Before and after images
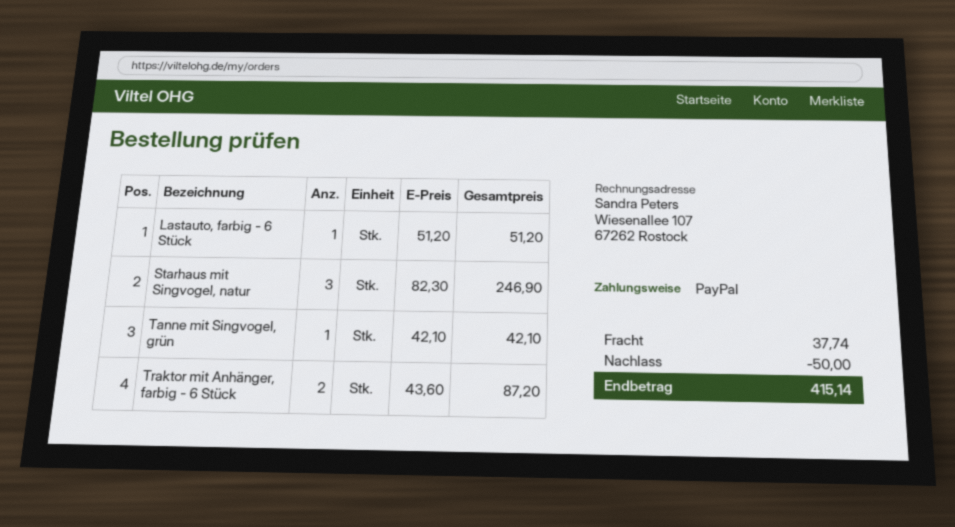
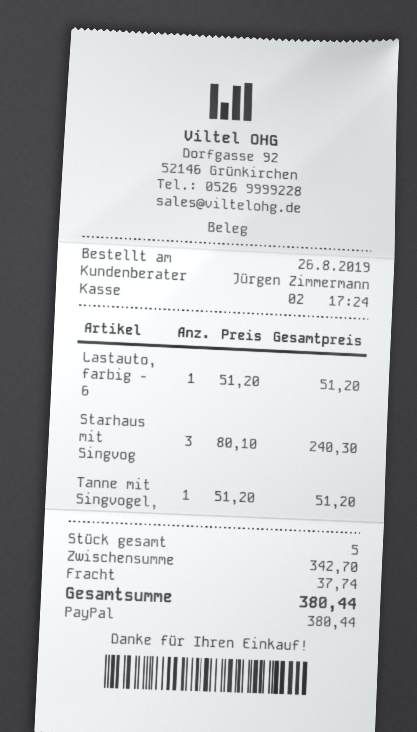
Starhaus mit Singvogel, natur: 3 x 82.30 = 246.90 -> 3 x 80.10 = 240.30
Tanne mit Singvogel, grün: 1 x 42.10 = 42.10 -> 1 x 51.20 = 51.20
Traktor mit Anhänger, farbig - 6 Stück: 2 x 43.60 = 87.20 -> none
discount: 50.00 -> none
total: 415.14 -> 380.44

What is required: Which of the lines above carry the string "Singvogel"? Pick them out and copy them.

Result for this exercise:
Starhaus mit Singvogel, natur: 3 x 82.30 = 246.90 -> 3 x 80.10 = 240.30
Tanne mit Singvogel, grün: 1 x 42.10 = 42.10 -> 1 x 51.20 = 51.20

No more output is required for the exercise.